Records for the task:
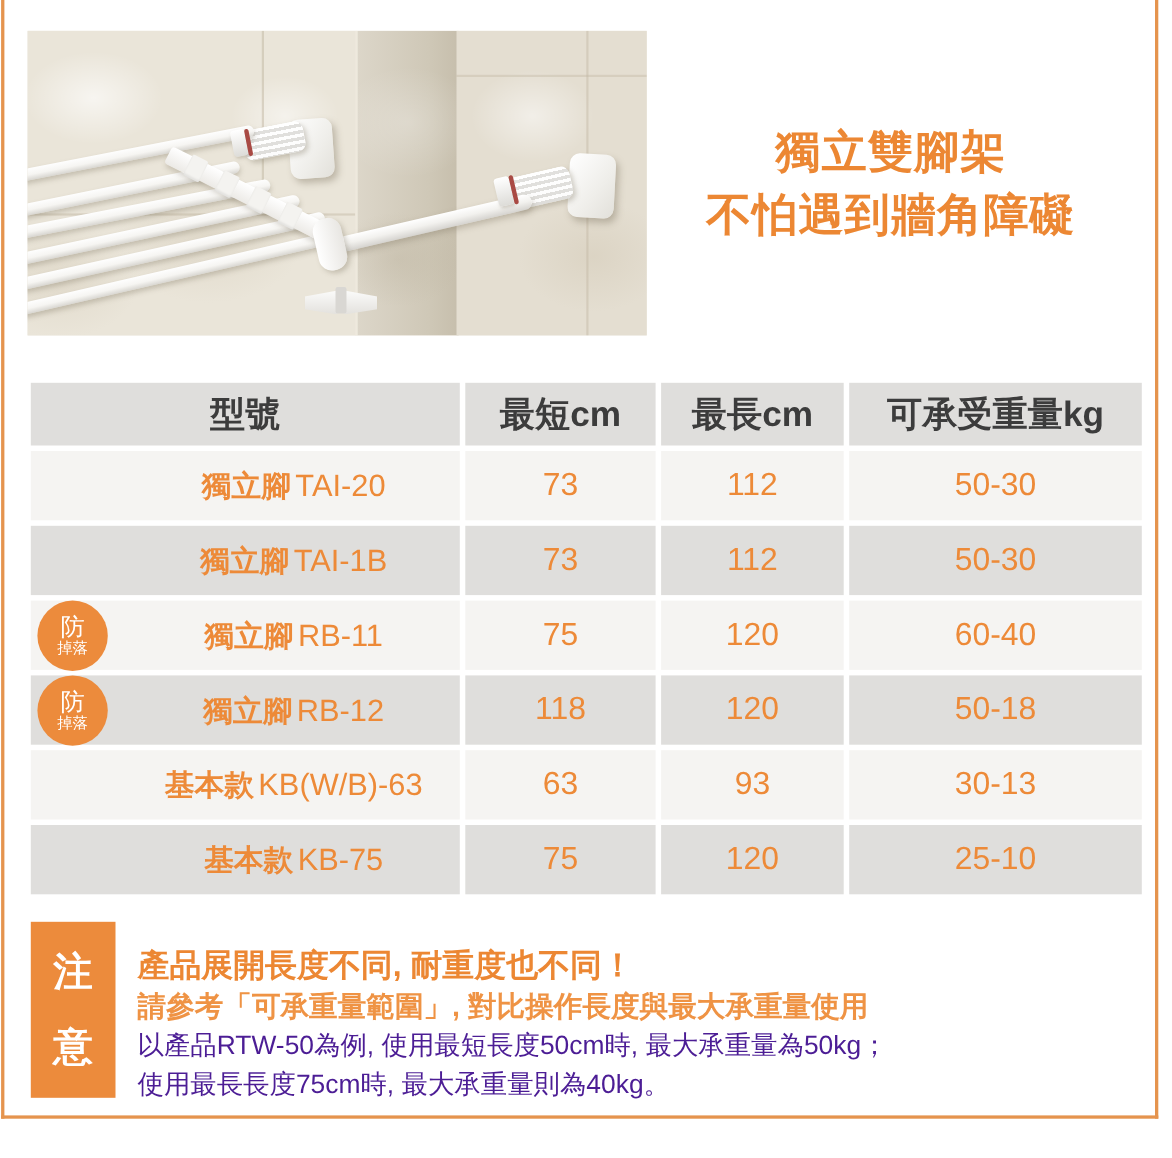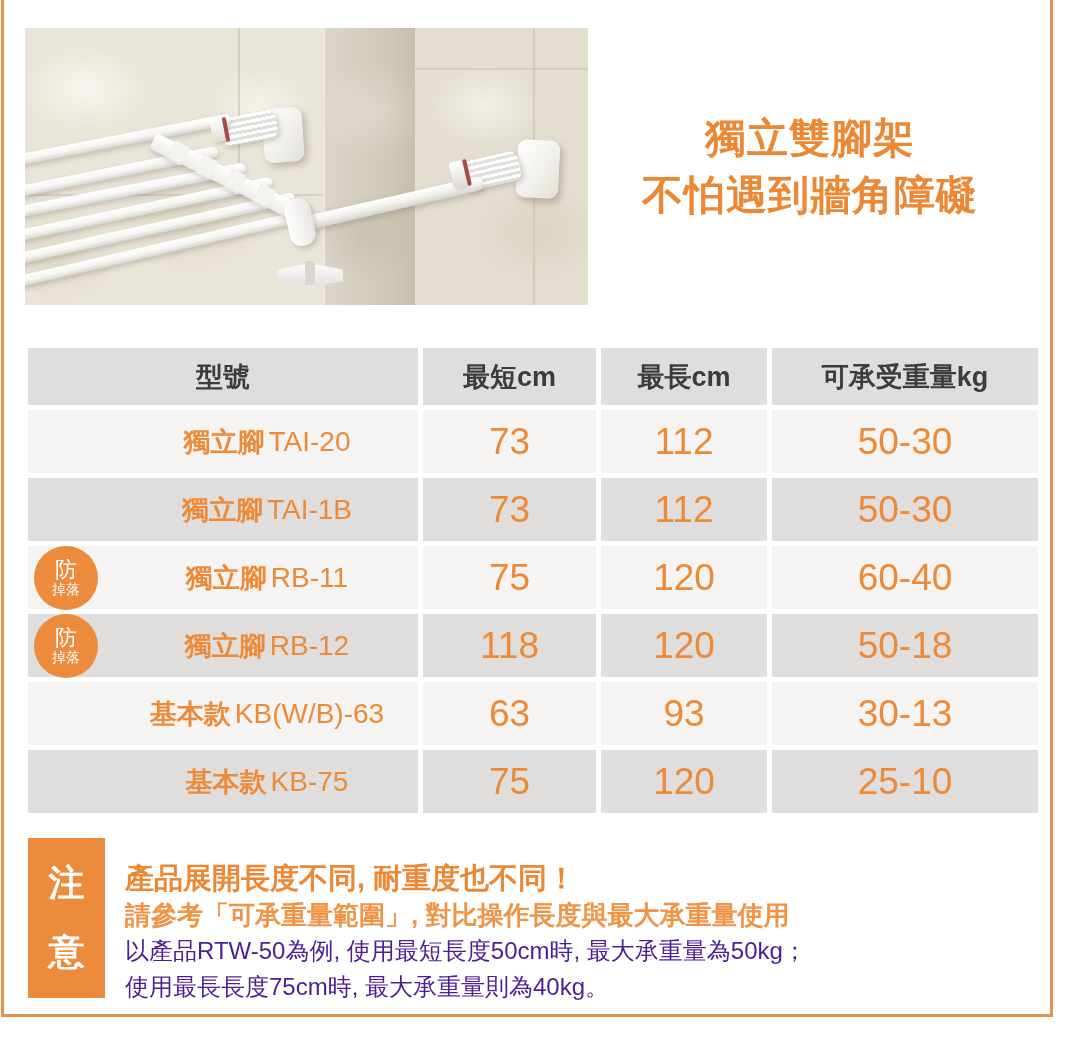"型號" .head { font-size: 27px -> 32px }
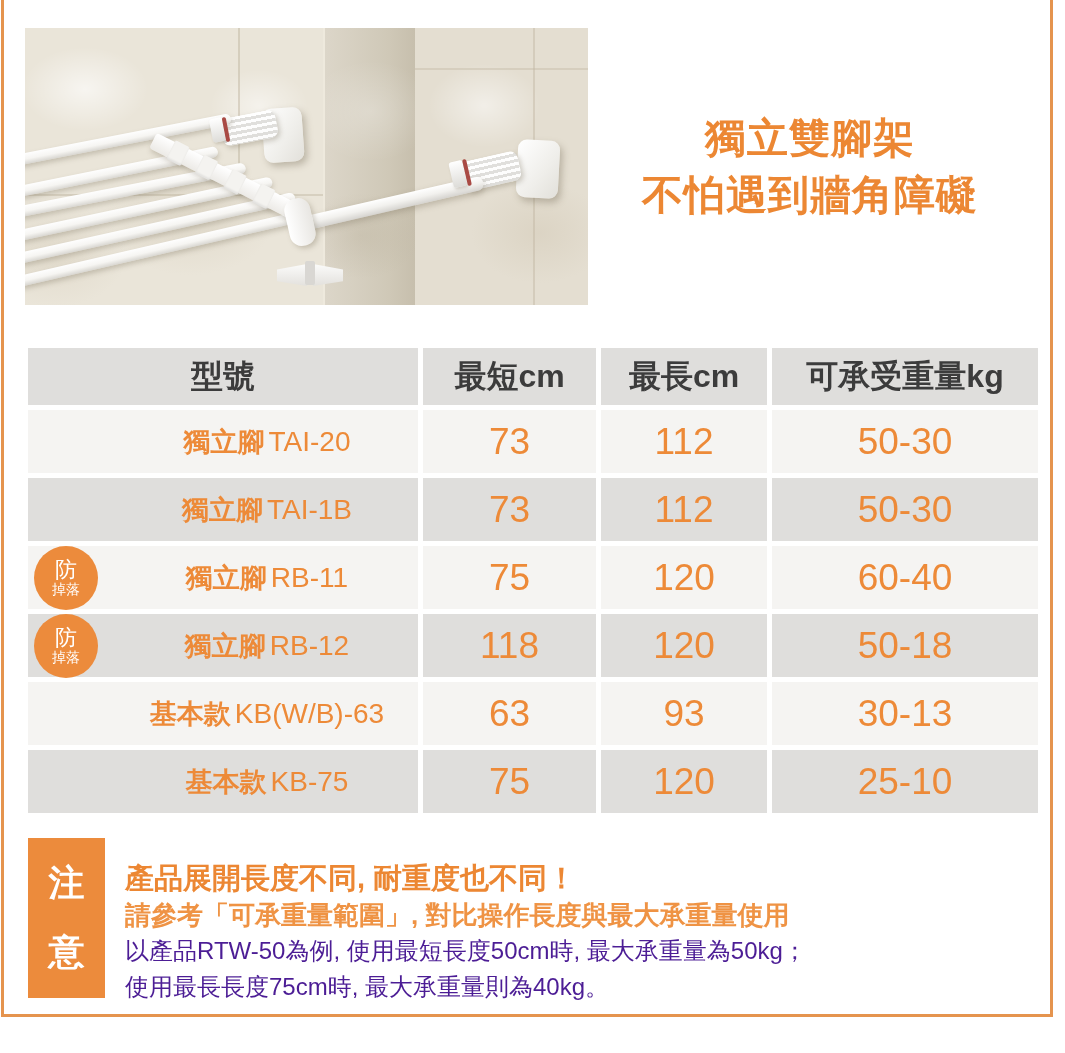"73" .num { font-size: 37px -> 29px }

==

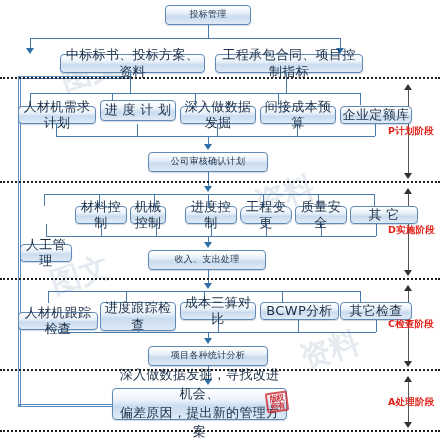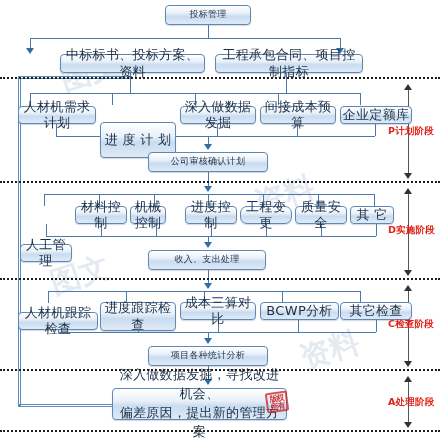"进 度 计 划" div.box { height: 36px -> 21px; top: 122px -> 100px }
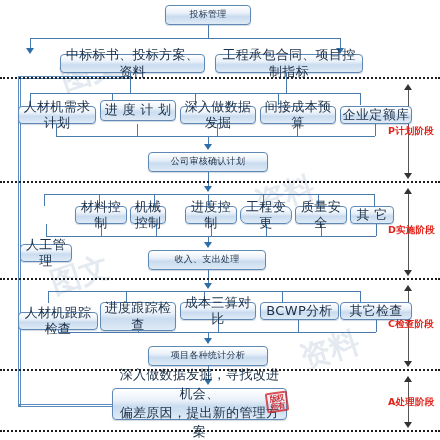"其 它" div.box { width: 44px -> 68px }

---

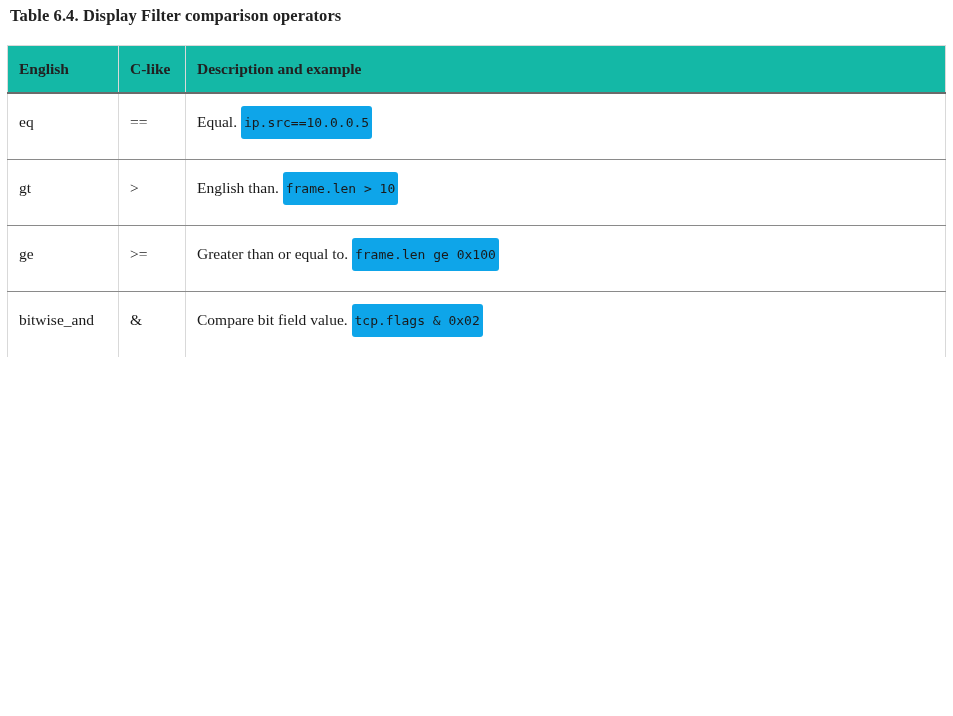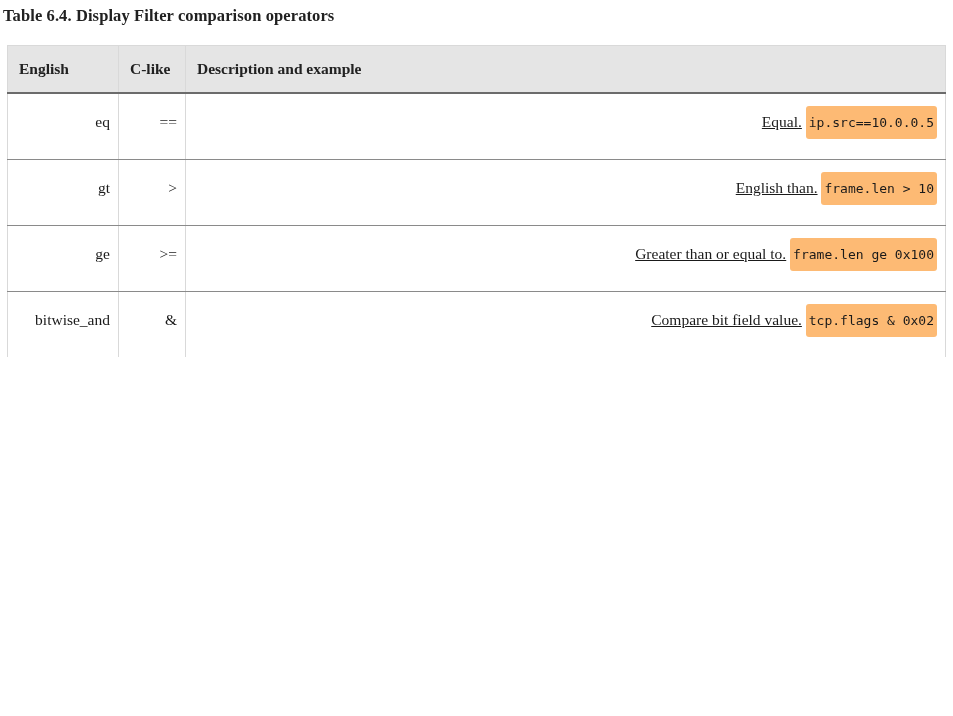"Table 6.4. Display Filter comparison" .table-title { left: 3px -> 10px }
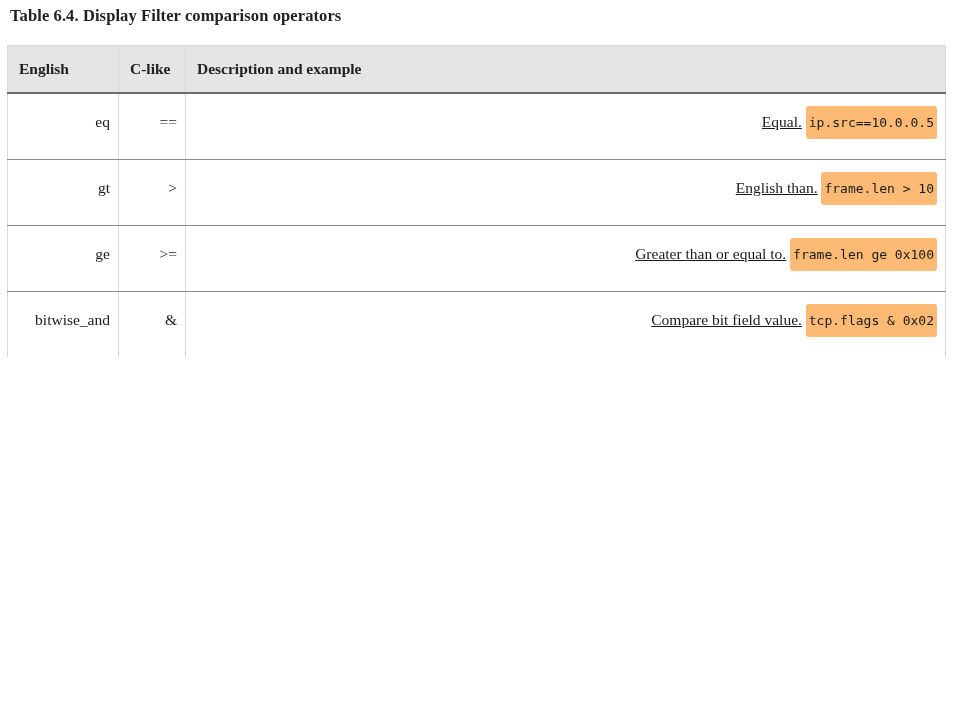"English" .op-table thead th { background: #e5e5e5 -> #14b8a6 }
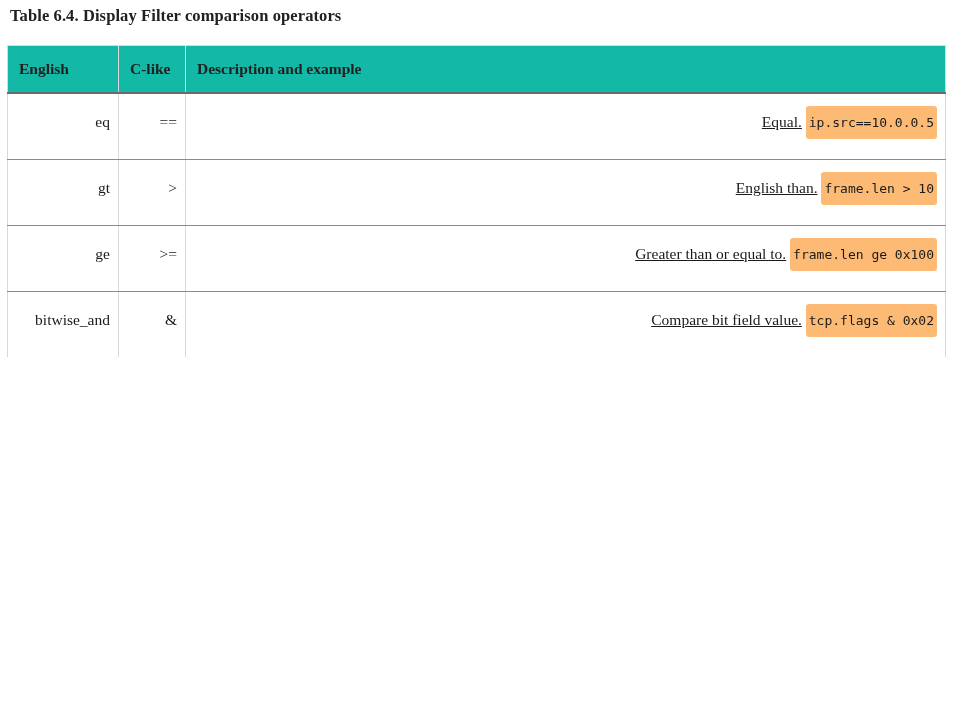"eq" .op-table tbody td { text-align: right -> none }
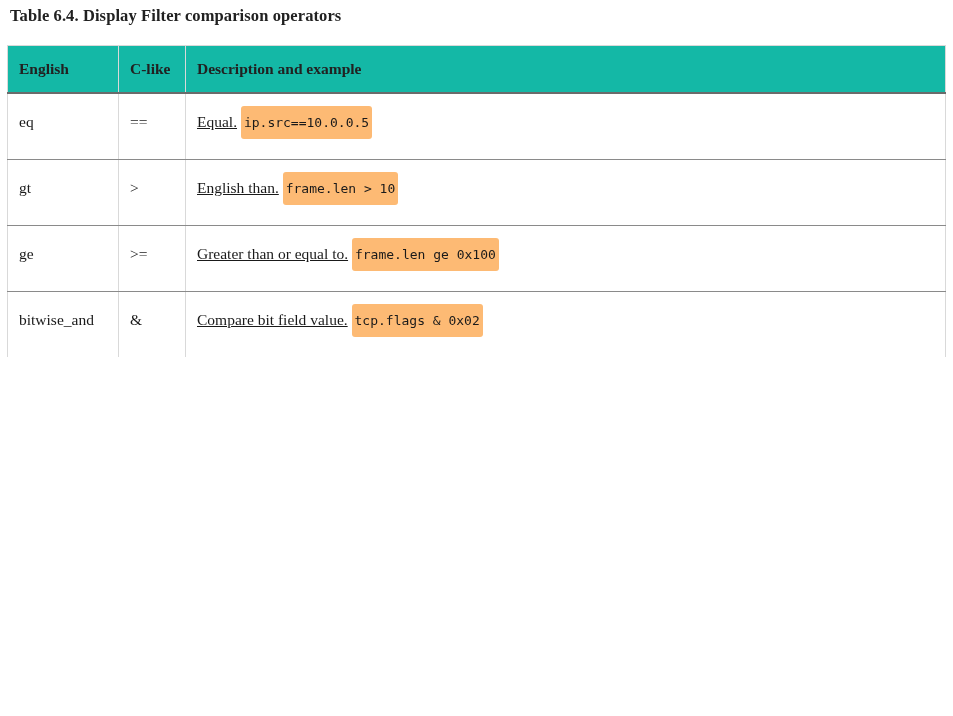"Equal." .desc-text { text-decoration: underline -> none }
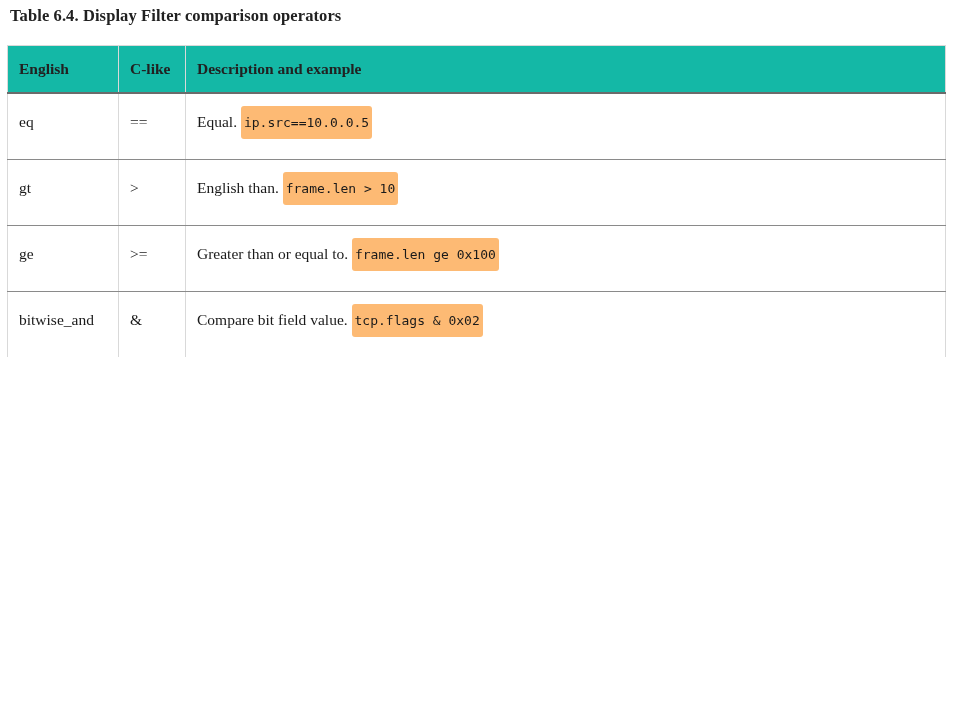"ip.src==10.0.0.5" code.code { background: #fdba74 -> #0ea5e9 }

Exercise description:
Start with the line above containing "font-size: 27px ->" and end with the line containing "font-size: 37px ->". Set down that stretch exactly, without any pictures.

Exercise output:
"型號" .head { font-size: 27px -> 32px }
"73" .num { font-size: 37px -> 29px }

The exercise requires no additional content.